Constraints on precipitation-limited hot haloes from massive galaxies to galaxy clusters

Abstract

ABSTRACT We present constraints on a simple analytical model for hot diffuse halo gas, derived from a fit spanning two orders of magnitude in halo mass ($M_{500} \sim 10^{12.5}\!-\!10^{14.5} \, \mathrm{M}_{\odot }$). The model is motivated by the observed prevalence of a precipitation limit, and its main free parameter is the central ratio of gas cooling time-scale to free-fall time-scale (tcool/tff). We use integrated X-ray and thermal Sunyaev–Zel’dovich observations of the environments around massive galaxies, galaxy groups, and clusters, averaged in halo mass bins, and obtain the best-fitting model parameters. We find tcool/tff ∼ 50–110, depending on the model extrapolation beyond the halo virial radius and possibly on biases present in the data sets used in the fitting analysis.
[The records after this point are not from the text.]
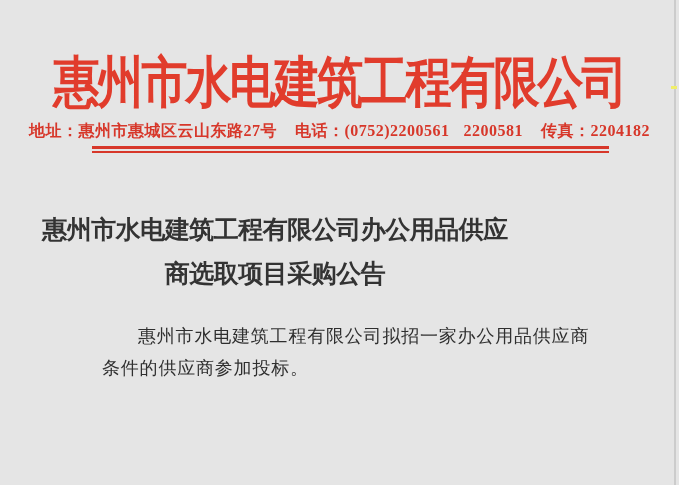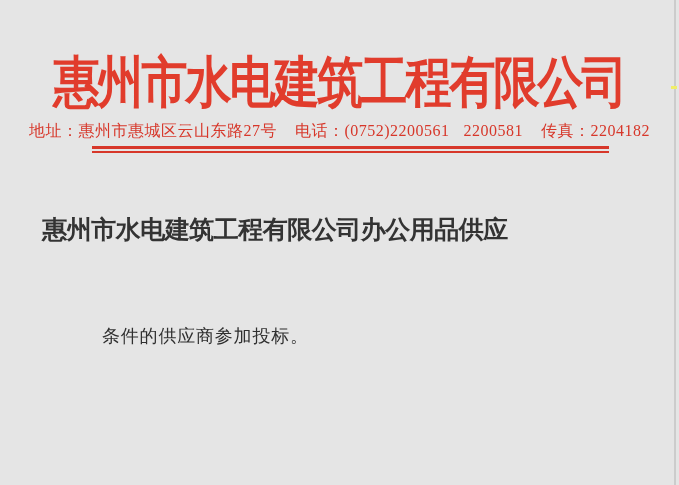--- a/index.html
+++ b/index.html
@@ -40,7 +40,7 @@
     text-align: center;
     font-size: 16px;
     line-height: 22px;
-    font-weight: normal;
+    font-weight: bold;
     color: #d7372a;
     white-space: nowrap;
     letter-spacing: 0.5px;

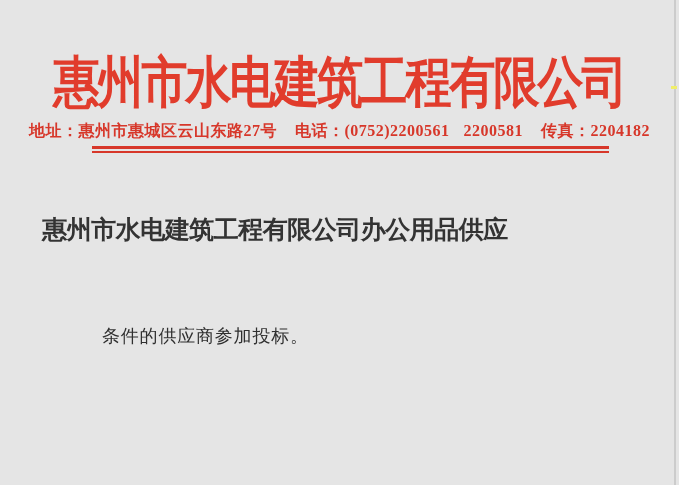--- a/index.html
+++ b/index.html
@@ -131,6 +131,7 @@
 
   <div class="doc-title">
     <div>惠州市水电建筑工程有限公司办公用品供应</div>
+    <div>商选取项目采购公告</div>
   </div>
 
   <div class="body-text">

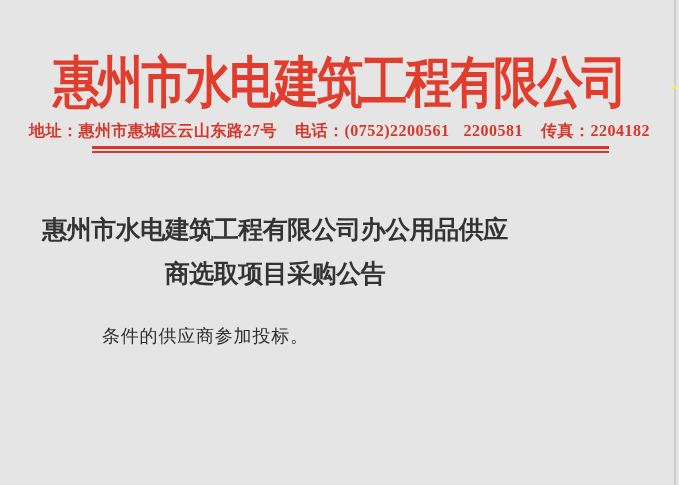--- a/index.html
+++ b/index.html
@@ -135,6 +135,7 @@
   </div>
 
   <div class="body-text">
+    <div class="line indent">惠州市水电建筑工程有限公司拟招一家办公用品供应商</div>
     <div class="line">条件的供应商参加投标。</div>
   </div>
The model adequately describes the entire mass range, except for intermediate mass haloes ($M_{500} \sim 10^{13.5} \, \mathrm{M}_{\odot }$) that systematically fall below the model predictions. However, the best fits for tcool/tff substantially exceed the values typically derived from X-ray observations of individual systems (tcool/tff ∼ 10–30). We consider several explanations for those discrepancies, including X-ray selection biases and a potential anticorrelation between X-ray luminosity and the central galaxy’s stellar mass.